For some time, I’ve been researching, reading, watching videos and asking questions about repainting decks, as I’ve never done this type of project before. On Wednesday morning, I finished the final step in the prep work: scrubbing and rinsing. I was finally ready, and I had big plans to cross the deck off my checklist by the end of the weekend. I planned to apply the primer tonight and spend Sunday finishing the two coats of paint.
Then, it rained.
The weather wreaked havoc on my plans. I looked at the forecast and there is a greater than 50% chance of rain for the next two days. Since the deck needs to dry at least 48 hours before painting, there is no way this project will be completed right now. I was disappointed, and a little angry. (It’s Arizona… it never rains…. why now?) It was as if the time spent prepping it had been wasted, and I was devoured by pesky mosquitoes for nothing.
I couldn’t help but notice the parallel between the deck and my life. The “plans” I make keep unraveling at the seams leaving me with only threads to grasp onto. I used to know (or think I knew) what my life was about, but over the last few months, I’ve come to the realization that I have no clue. Funny thing is, I’m starting to accept this. It’s not always easy. I want to revert into the coziness of plans.
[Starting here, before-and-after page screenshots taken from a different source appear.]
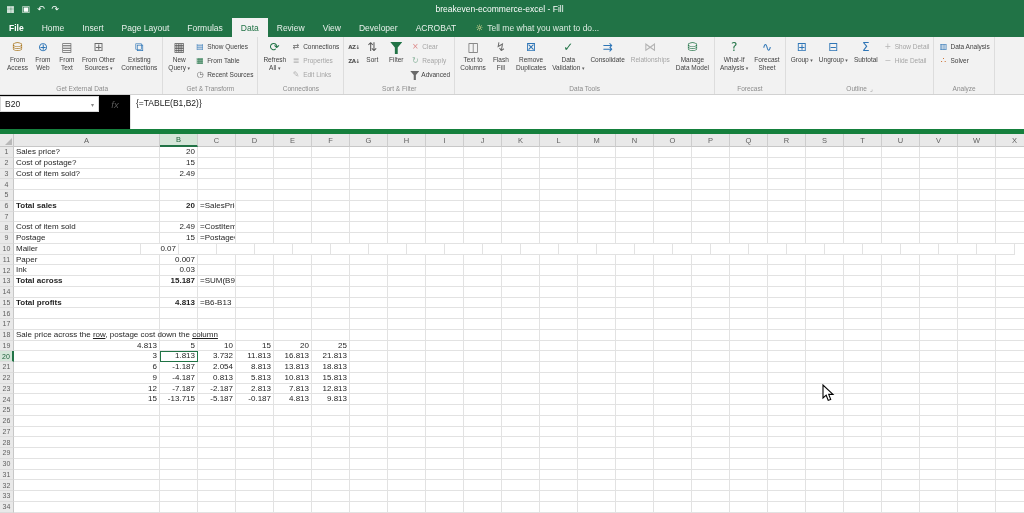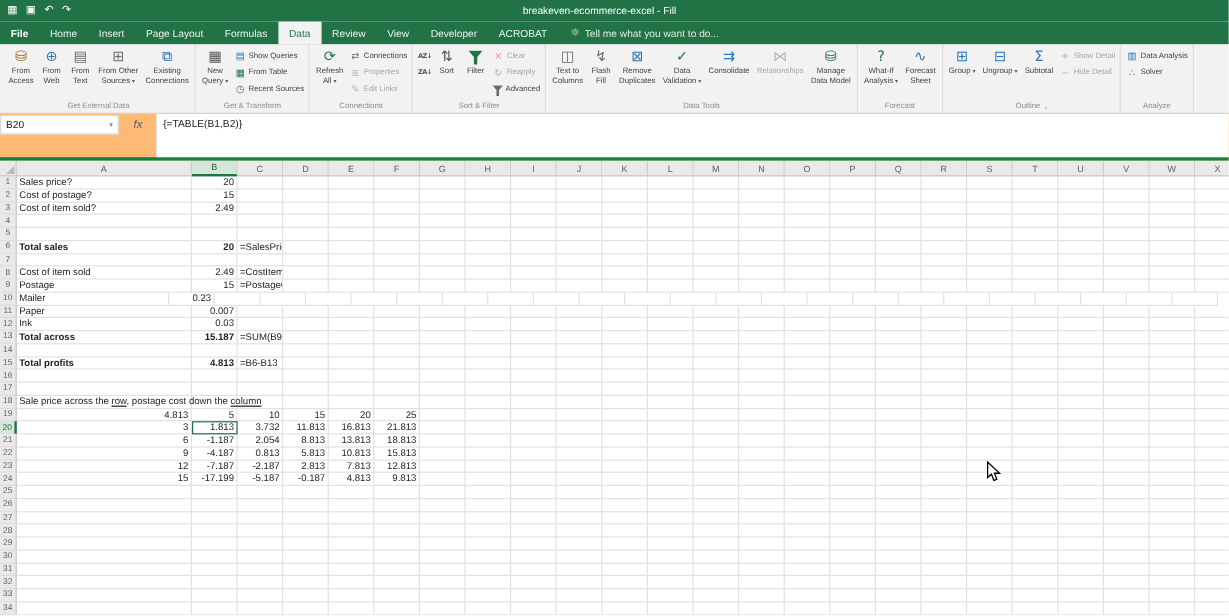"B20" .fbar { background: #fdba74 -> #000000; border-bottom: 3px solid #15803d -> 5px solid #15803d }
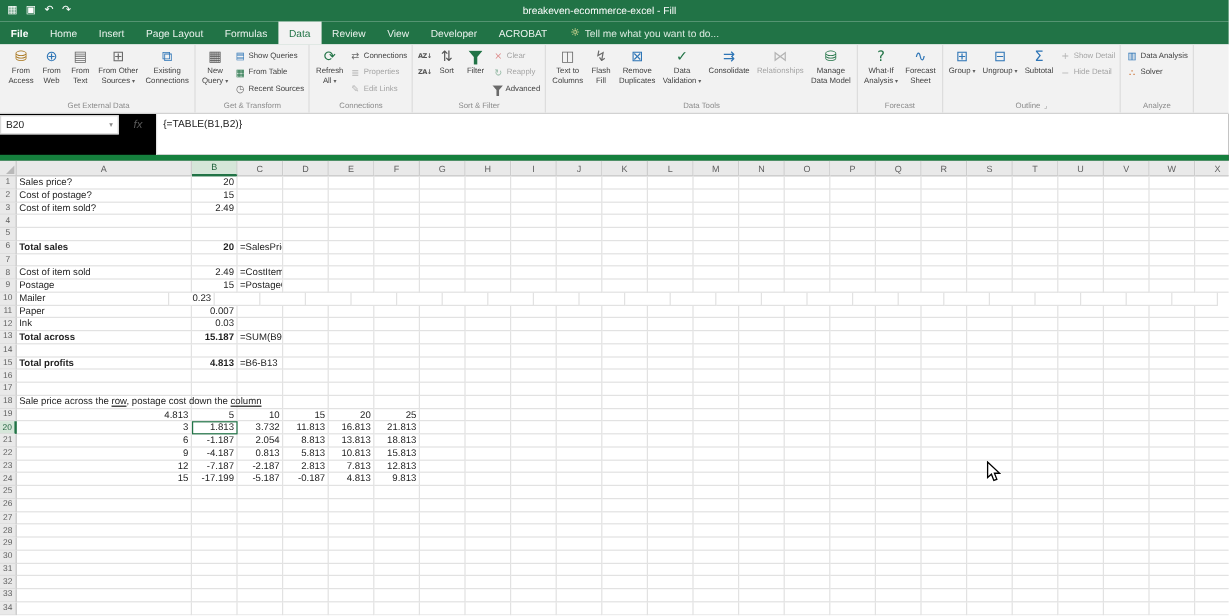"0.23" div.cell { text: 0.23 -> 0.07 }
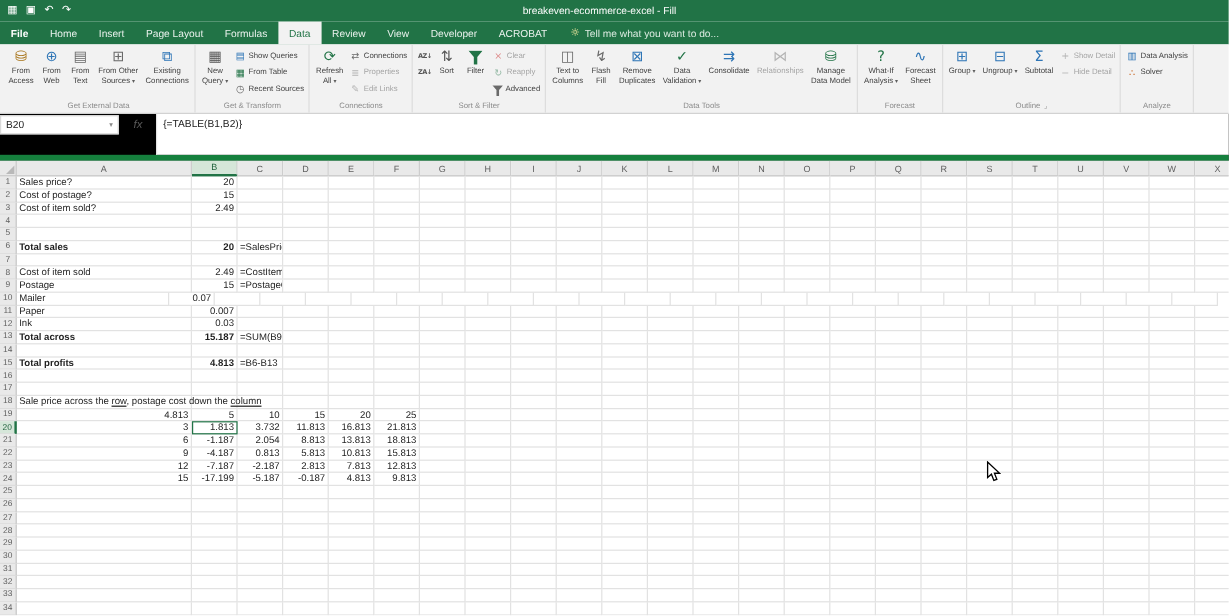"-17.199" div.cell { text: -17.199 -> -13.715 }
I long for the stability of being able to anticipate tomorrow based on what happened today. Sometimes I seek the shelter of “same” only to find it doesn’t exist.
Life is changing me. I’m frantically grasping to make something from the undone plans less and less. I’m learning to let them go so that new un-plans will happen. So, it rained; I can’t change that no matter how much I want to.
I could choose to sulk in a sour mood, but instead, I’m ready to embrace whatever life brings me this weekend. Besides, there’s a great chance it will be much more fun than painting :)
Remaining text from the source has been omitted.